- _Activity_: From the listing below, copy out every line where the word "Household" appears.

= = =

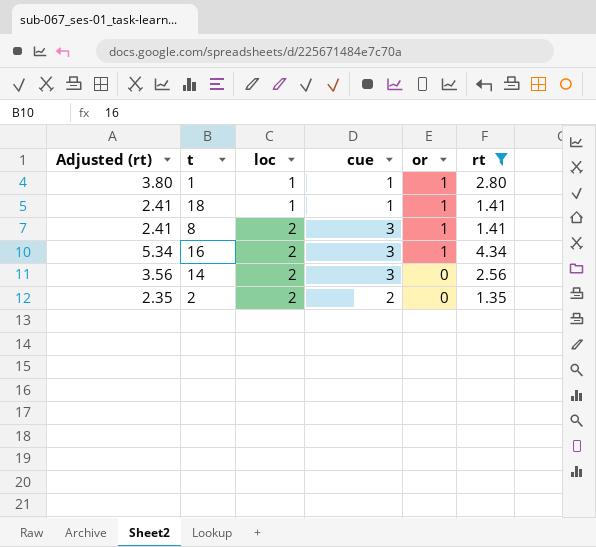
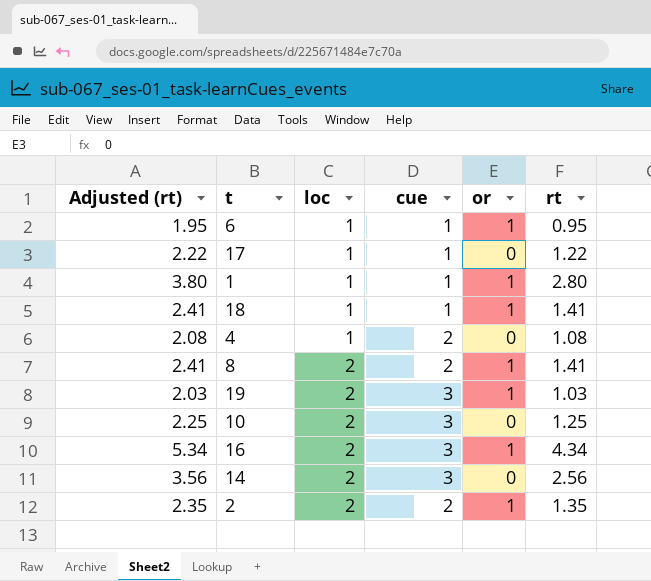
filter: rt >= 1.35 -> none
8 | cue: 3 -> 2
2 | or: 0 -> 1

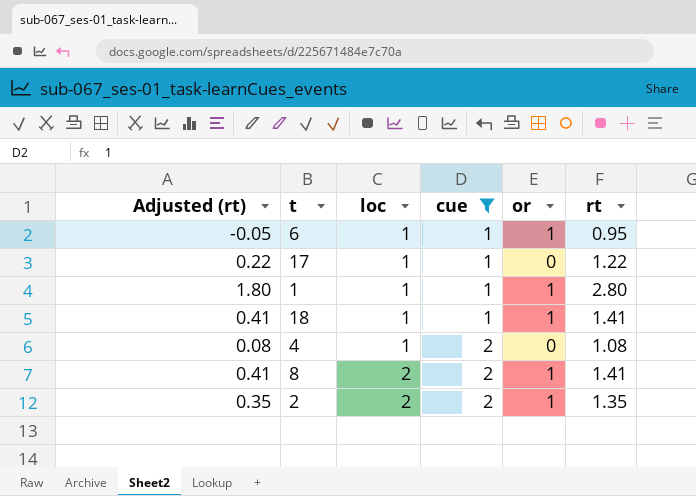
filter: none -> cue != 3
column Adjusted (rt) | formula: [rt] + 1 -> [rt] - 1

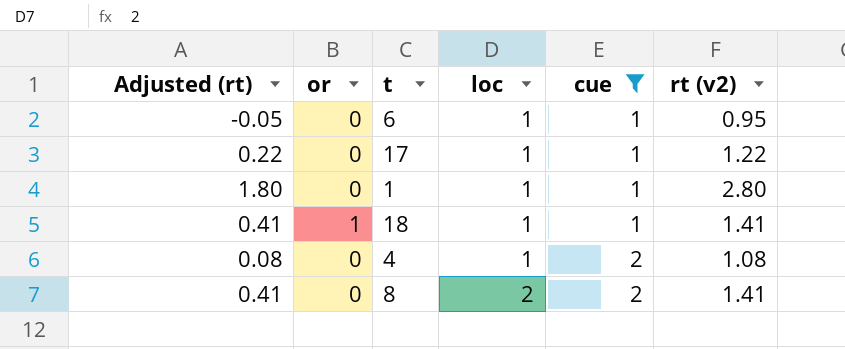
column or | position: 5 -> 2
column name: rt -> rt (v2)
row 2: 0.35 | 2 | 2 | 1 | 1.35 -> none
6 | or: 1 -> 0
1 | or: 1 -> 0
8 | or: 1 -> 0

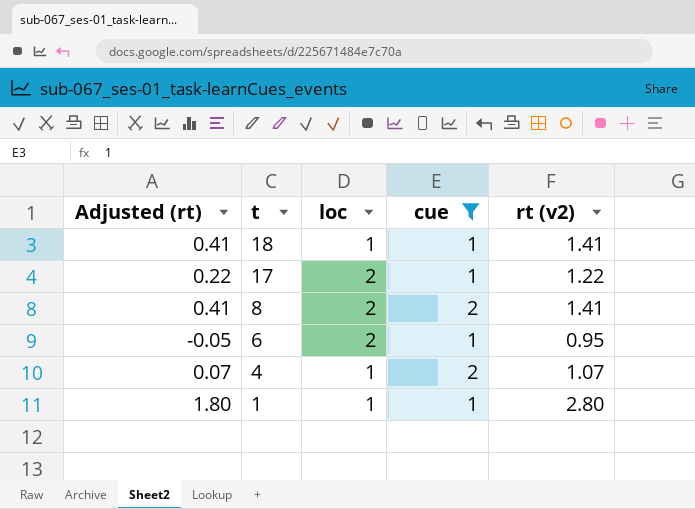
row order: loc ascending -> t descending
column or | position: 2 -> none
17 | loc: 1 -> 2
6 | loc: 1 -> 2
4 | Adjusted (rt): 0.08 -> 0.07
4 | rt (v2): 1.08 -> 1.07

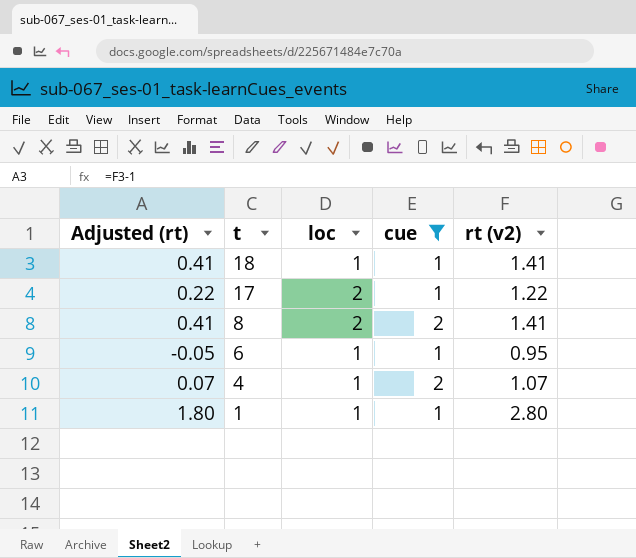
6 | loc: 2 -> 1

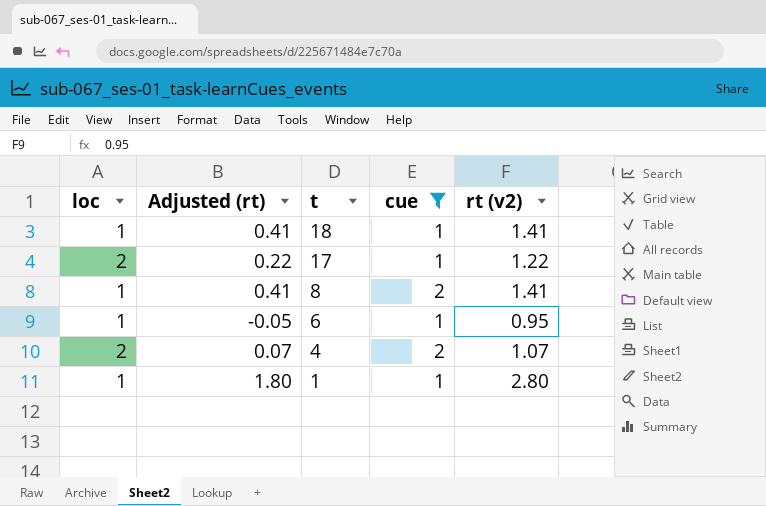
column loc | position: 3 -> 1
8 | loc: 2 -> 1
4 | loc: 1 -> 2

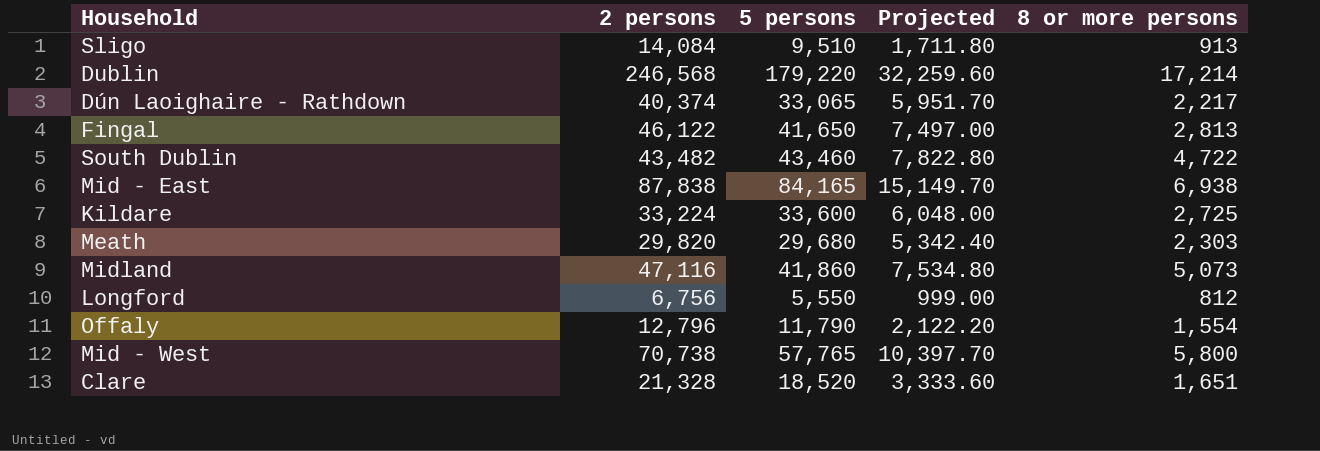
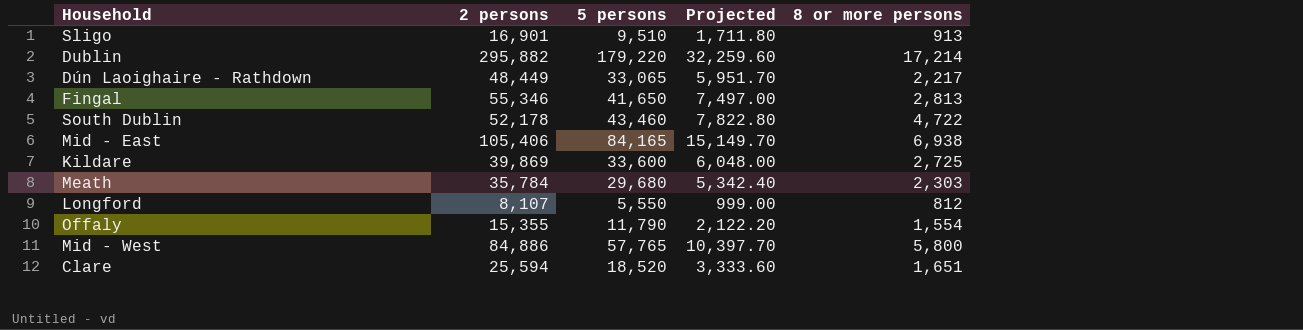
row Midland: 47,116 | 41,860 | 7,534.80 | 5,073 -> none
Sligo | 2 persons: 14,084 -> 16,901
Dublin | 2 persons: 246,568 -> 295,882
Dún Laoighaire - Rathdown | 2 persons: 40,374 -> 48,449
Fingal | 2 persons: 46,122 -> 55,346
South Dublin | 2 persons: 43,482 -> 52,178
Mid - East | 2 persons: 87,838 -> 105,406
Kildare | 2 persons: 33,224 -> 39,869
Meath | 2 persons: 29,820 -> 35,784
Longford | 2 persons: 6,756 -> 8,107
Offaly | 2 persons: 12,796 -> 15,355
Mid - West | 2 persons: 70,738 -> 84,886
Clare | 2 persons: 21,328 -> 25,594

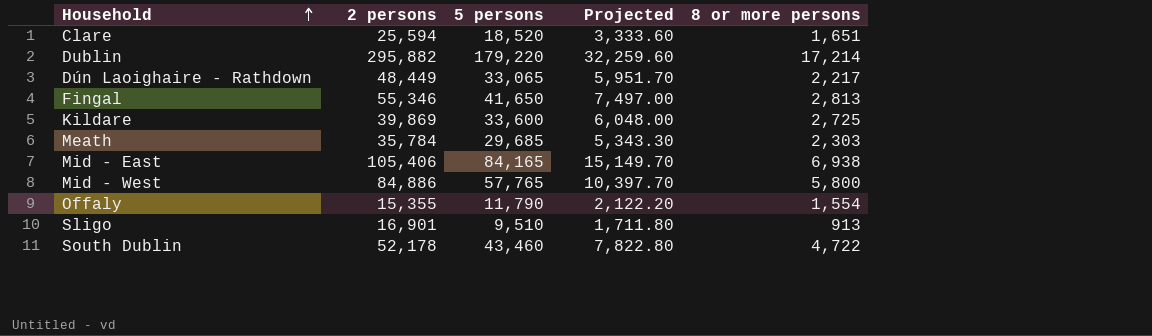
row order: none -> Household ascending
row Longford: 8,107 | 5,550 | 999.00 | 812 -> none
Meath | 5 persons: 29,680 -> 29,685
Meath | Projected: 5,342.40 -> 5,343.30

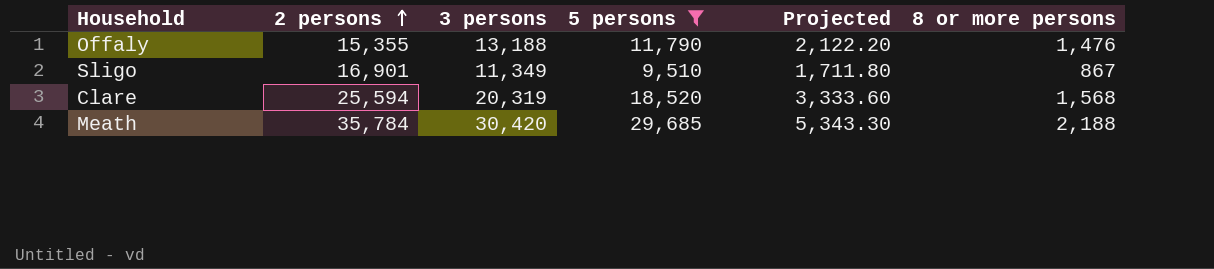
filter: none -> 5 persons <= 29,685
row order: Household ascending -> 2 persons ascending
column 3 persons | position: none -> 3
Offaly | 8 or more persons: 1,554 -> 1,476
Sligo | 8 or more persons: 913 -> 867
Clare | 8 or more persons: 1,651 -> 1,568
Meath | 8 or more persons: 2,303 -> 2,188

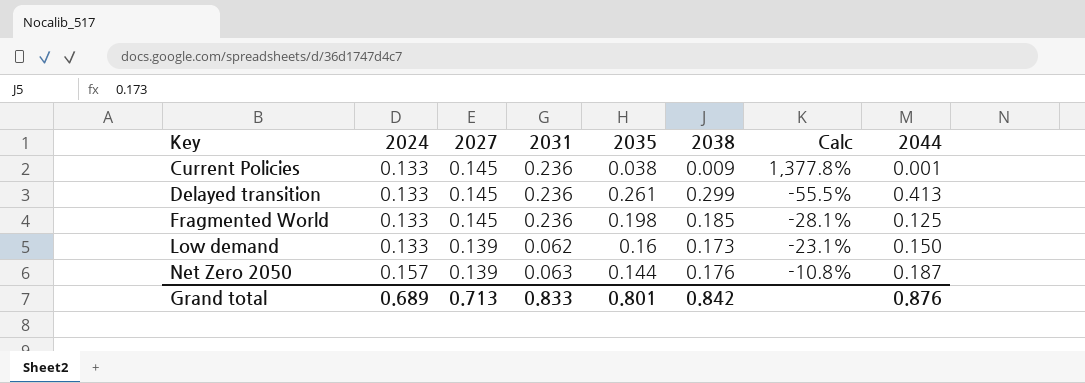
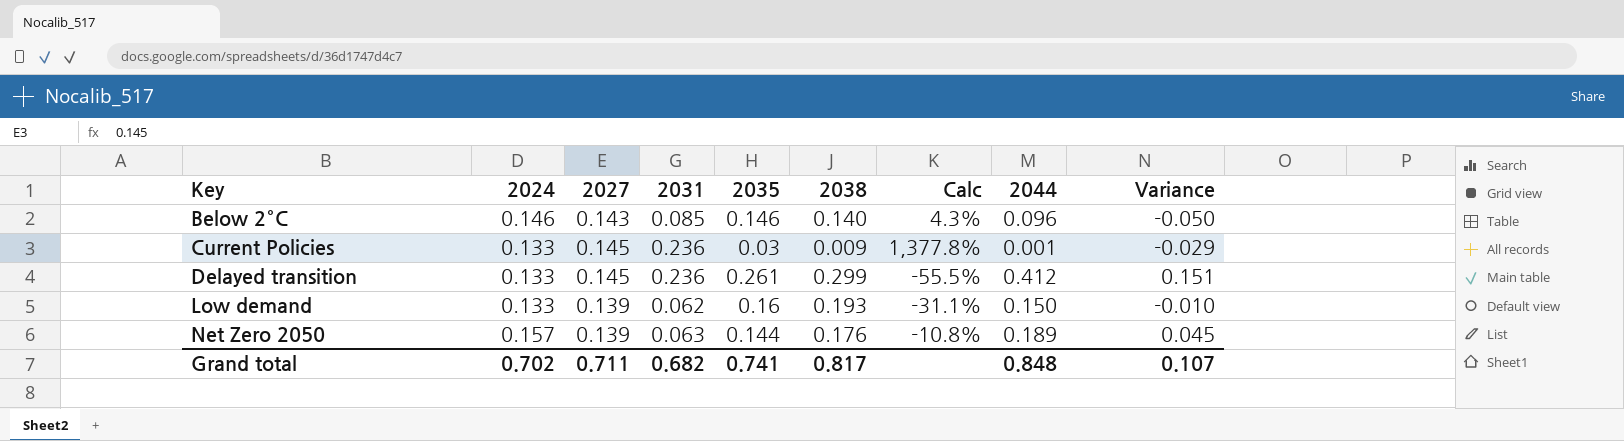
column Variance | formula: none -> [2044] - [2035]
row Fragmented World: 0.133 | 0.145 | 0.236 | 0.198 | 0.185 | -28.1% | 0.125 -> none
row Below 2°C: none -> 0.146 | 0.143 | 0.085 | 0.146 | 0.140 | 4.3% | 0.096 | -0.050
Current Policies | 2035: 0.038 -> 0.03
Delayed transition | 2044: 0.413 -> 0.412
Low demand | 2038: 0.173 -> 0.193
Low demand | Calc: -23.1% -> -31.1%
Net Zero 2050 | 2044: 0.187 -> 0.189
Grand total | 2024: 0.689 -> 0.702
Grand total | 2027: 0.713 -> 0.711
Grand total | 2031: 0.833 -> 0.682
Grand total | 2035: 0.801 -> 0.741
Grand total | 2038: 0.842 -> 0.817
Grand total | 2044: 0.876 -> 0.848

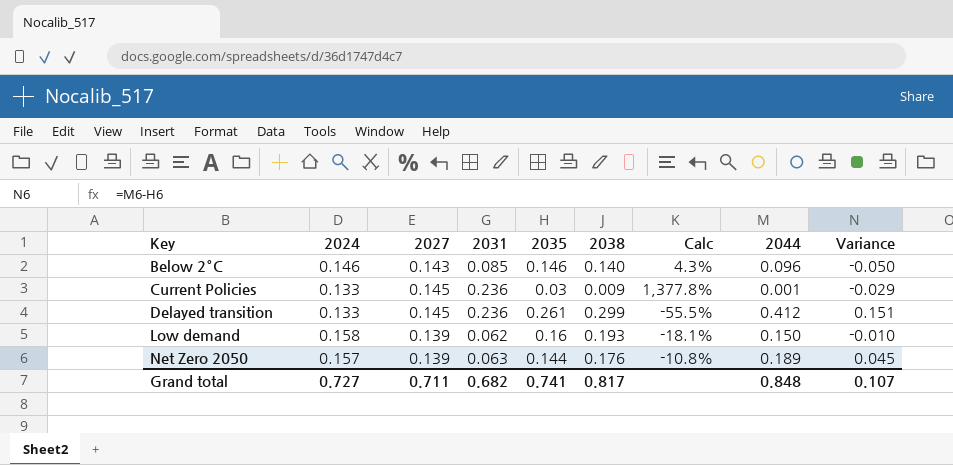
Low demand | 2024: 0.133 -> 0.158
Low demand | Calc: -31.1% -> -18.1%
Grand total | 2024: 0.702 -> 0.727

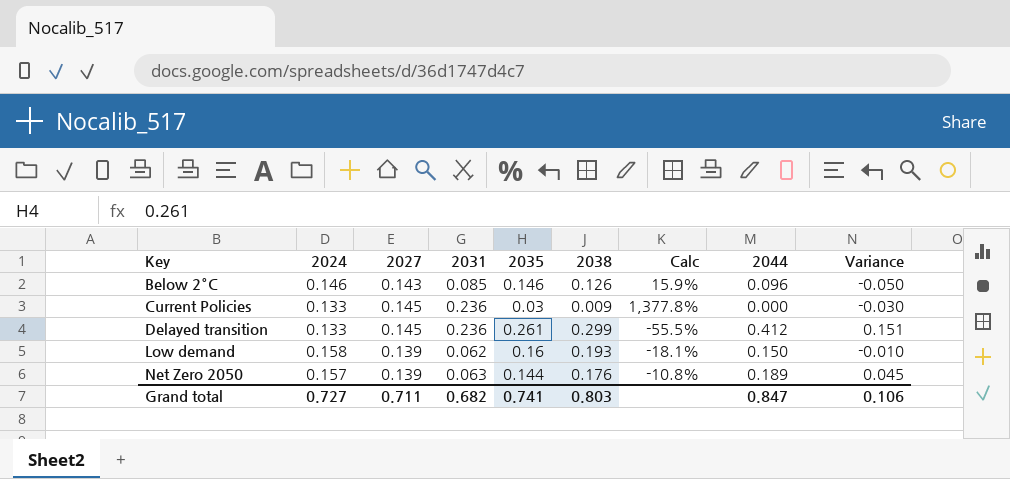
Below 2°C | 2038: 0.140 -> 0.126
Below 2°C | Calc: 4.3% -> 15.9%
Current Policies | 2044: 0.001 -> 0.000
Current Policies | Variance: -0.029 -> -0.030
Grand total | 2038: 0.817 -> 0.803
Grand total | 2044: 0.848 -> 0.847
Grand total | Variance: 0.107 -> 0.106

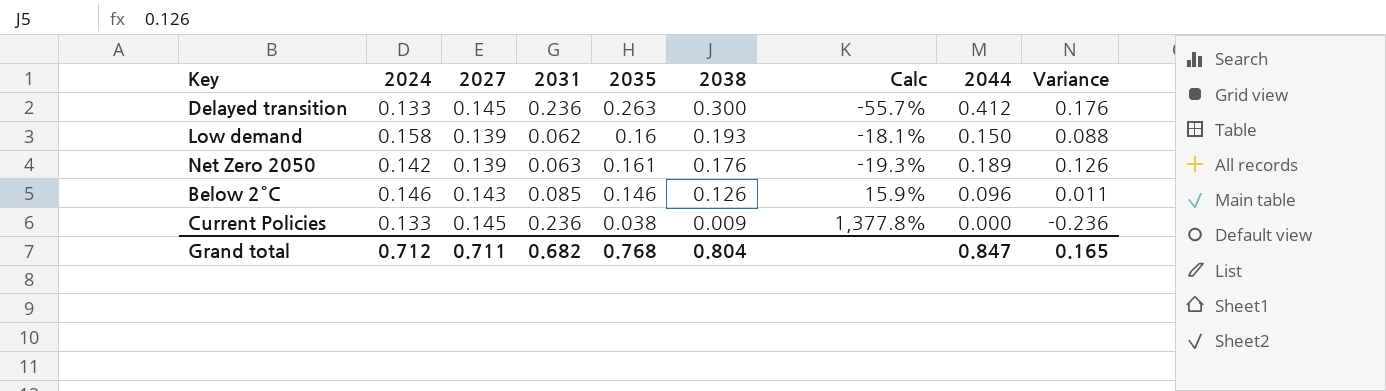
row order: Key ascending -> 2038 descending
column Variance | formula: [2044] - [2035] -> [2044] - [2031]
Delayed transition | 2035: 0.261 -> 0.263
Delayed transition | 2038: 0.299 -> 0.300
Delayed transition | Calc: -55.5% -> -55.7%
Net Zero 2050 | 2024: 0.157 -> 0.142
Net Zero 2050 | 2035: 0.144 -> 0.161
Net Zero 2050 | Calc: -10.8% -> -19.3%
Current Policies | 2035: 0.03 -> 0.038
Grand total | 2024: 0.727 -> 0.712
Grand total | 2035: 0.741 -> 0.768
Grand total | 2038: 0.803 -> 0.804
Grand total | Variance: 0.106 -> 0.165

= = =

- _Task solution_:
row order: none -> Household ascending
row order: Household ascending -> 2 persons ascending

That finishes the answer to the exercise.